» **PROBLEM DESCRIPTION**: Please restate word for word the lines of the entries below from the one with "2023-11-03: none -> 2" to the one with "2022-06-01 16:25:00: none -> 16.87", inclusive, and leave out every picture.

» **Before and after images**:

# # # # # # #

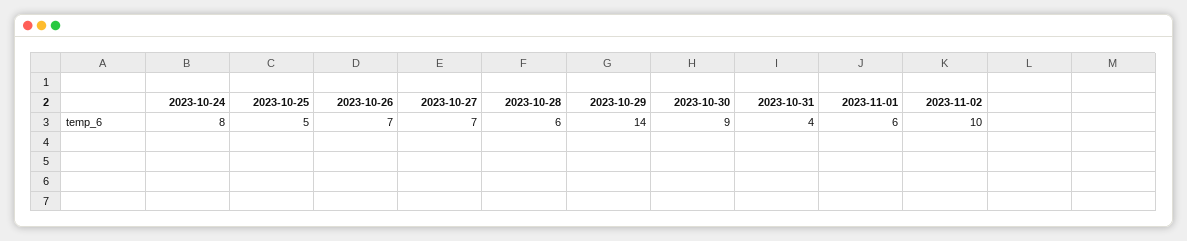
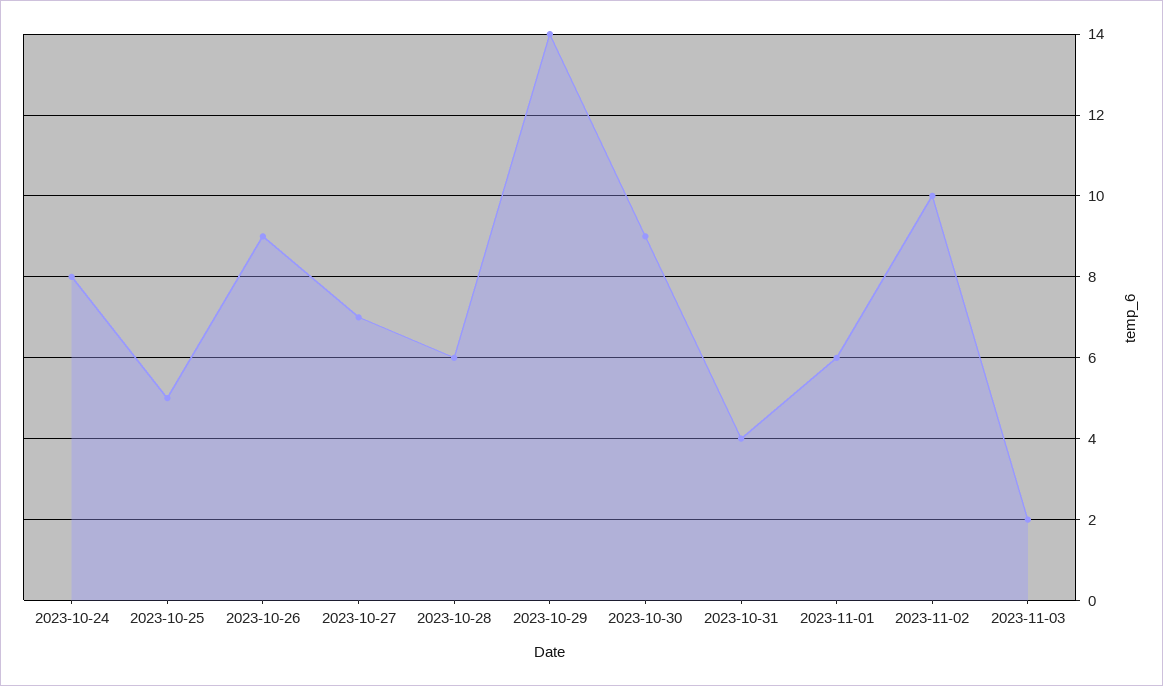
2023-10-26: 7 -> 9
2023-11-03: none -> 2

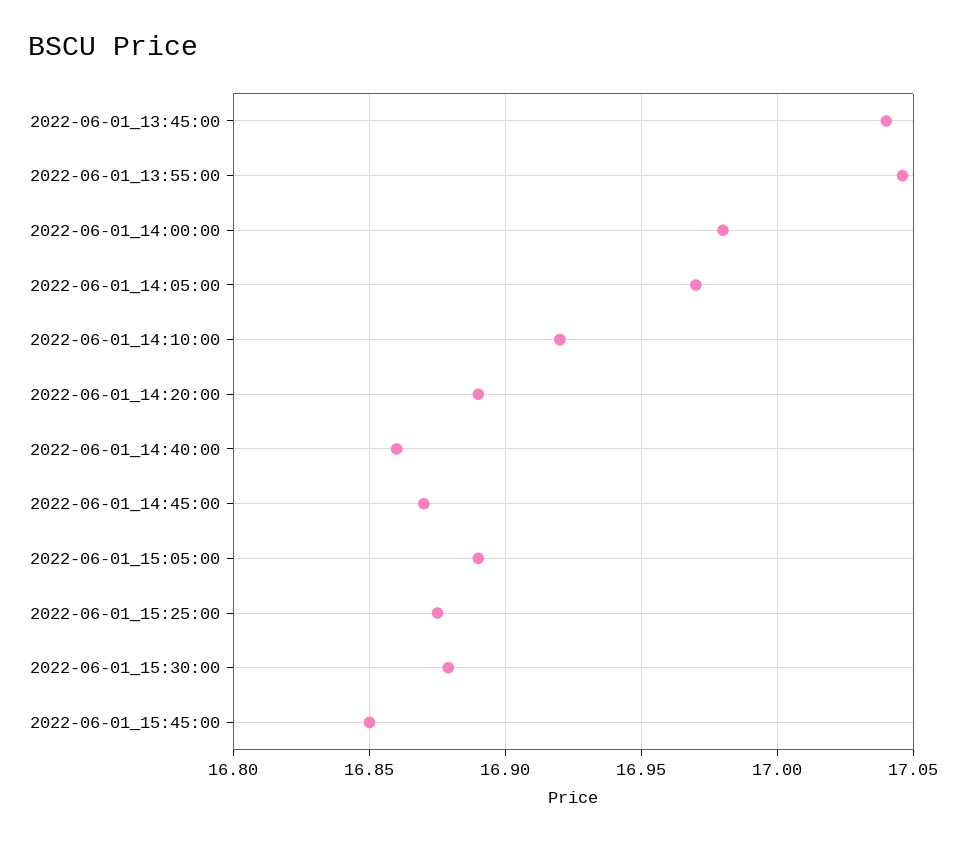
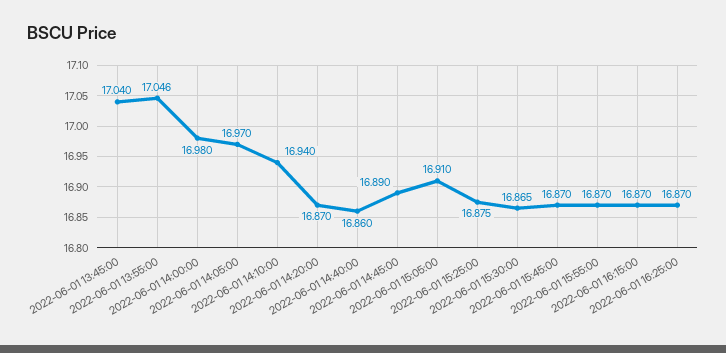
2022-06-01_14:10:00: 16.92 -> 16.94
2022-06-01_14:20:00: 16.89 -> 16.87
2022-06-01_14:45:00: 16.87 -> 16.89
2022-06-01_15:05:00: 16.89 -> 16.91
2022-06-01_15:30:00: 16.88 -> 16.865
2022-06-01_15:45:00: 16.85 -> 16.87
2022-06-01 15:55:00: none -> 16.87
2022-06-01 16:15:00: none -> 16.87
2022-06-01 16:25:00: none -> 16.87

# # # # # # #

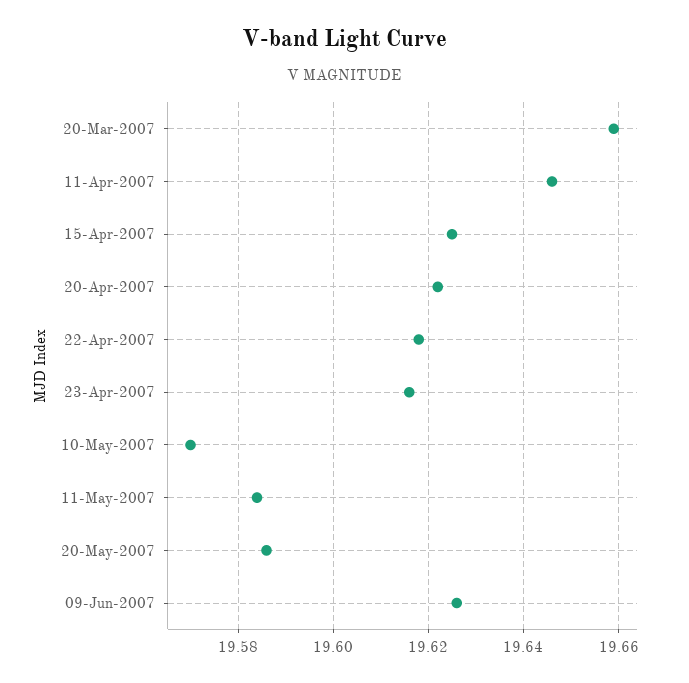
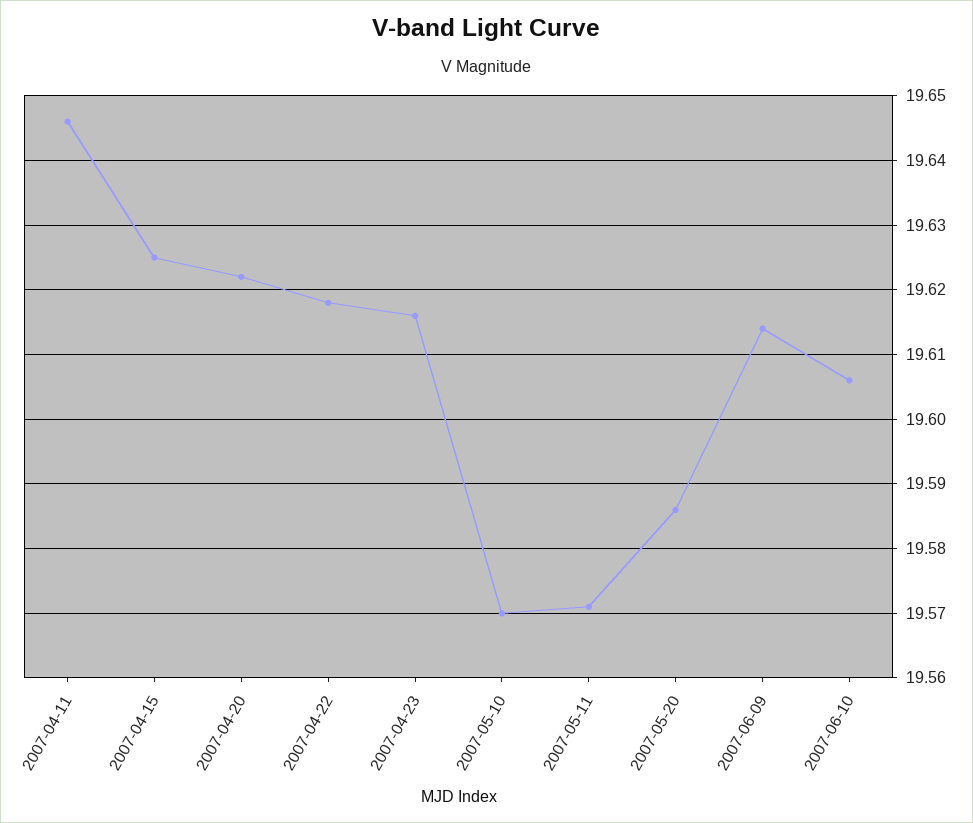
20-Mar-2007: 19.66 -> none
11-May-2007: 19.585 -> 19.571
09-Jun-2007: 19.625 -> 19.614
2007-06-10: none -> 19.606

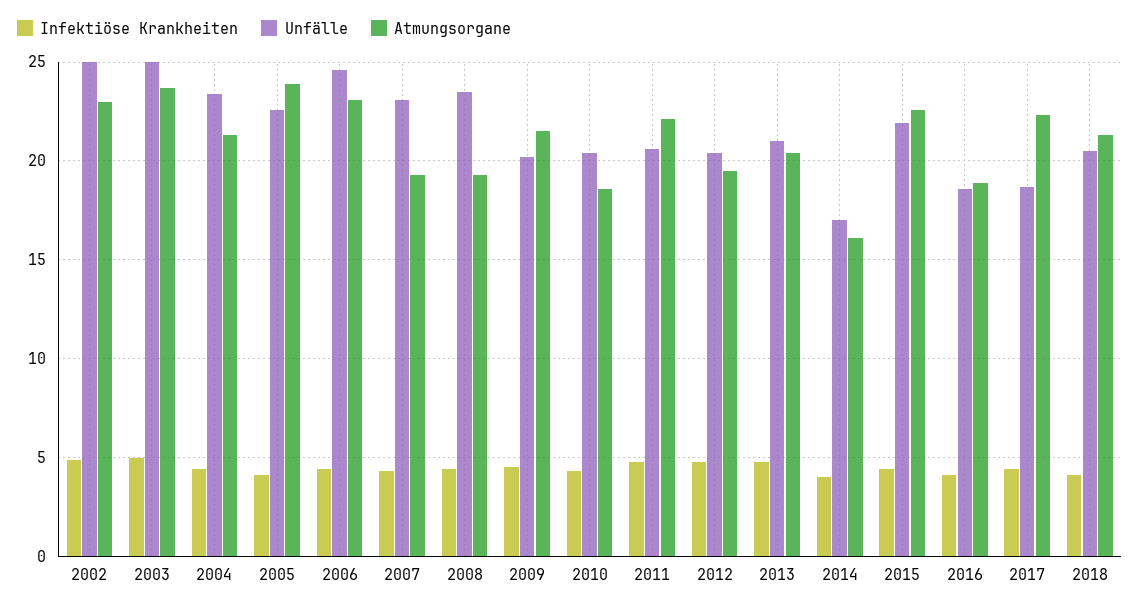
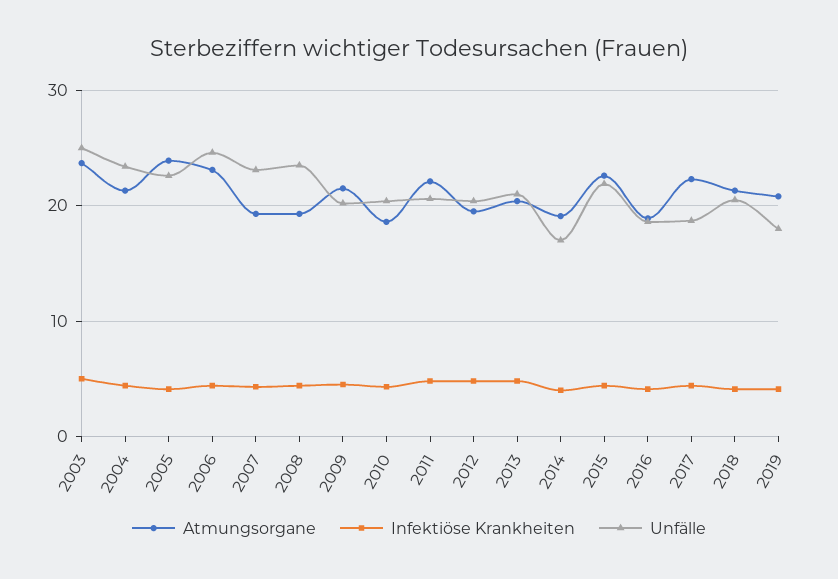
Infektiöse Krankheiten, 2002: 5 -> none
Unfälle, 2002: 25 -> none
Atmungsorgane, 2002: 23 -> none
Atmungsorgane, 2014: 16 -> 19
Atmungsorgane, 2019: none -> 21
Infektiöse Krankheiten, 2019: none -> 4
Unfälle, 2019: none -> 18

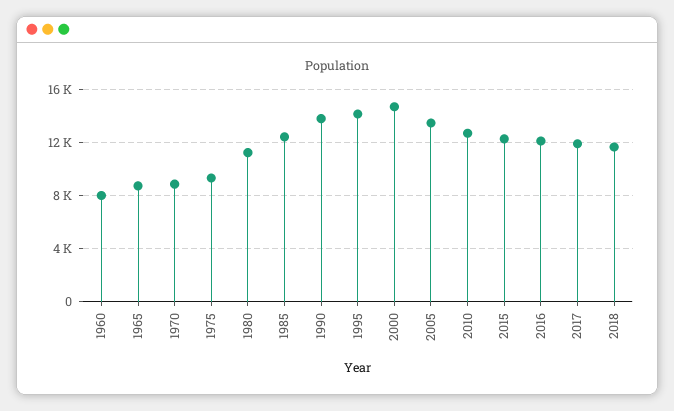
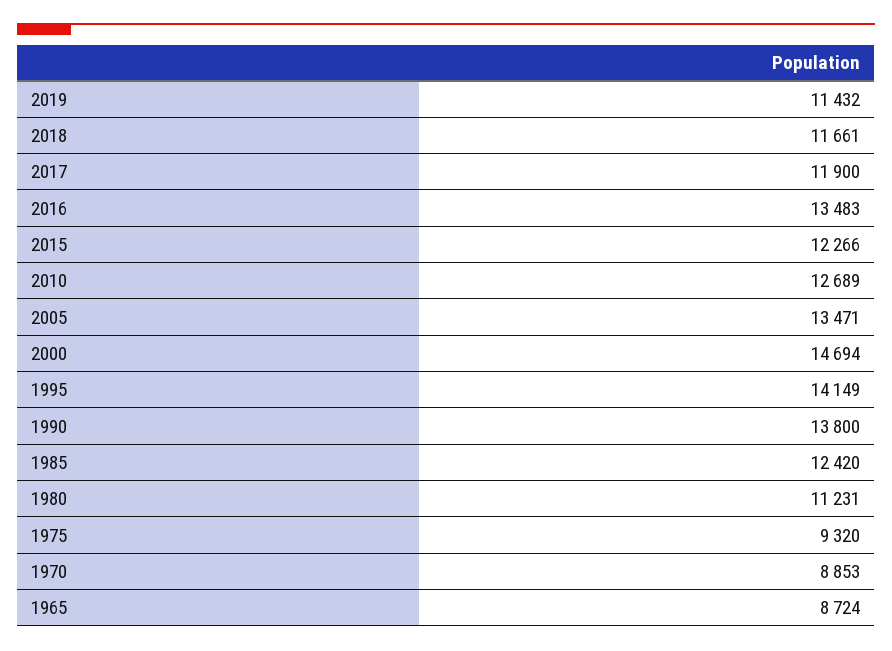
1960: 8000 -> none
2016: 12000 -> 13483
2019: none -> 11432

# # # # # # #

» **SOLUTION TO THIS EXERCISE**:
2023-11-03: none -> 2

2022-06-01_14:10:00: 16.92 -> 16.94
2022-06-01_14:20:00: 16.89 -> 16.87
2022-06-01_14:45:00: 16.87 -> 16.89
2022-06-01_15:05:00: 16.89 -> 16.91
2022-06-01_15:30:00: 16.88 -> 16.865
2022-06-01_15:45:00: 16.85 -> 16.87
2022-06-01 15:55:00: none -> 16.87
2022-06-01 16:15:00: none -> 16.87
2022-06-01 16:25:00: none -> 16.87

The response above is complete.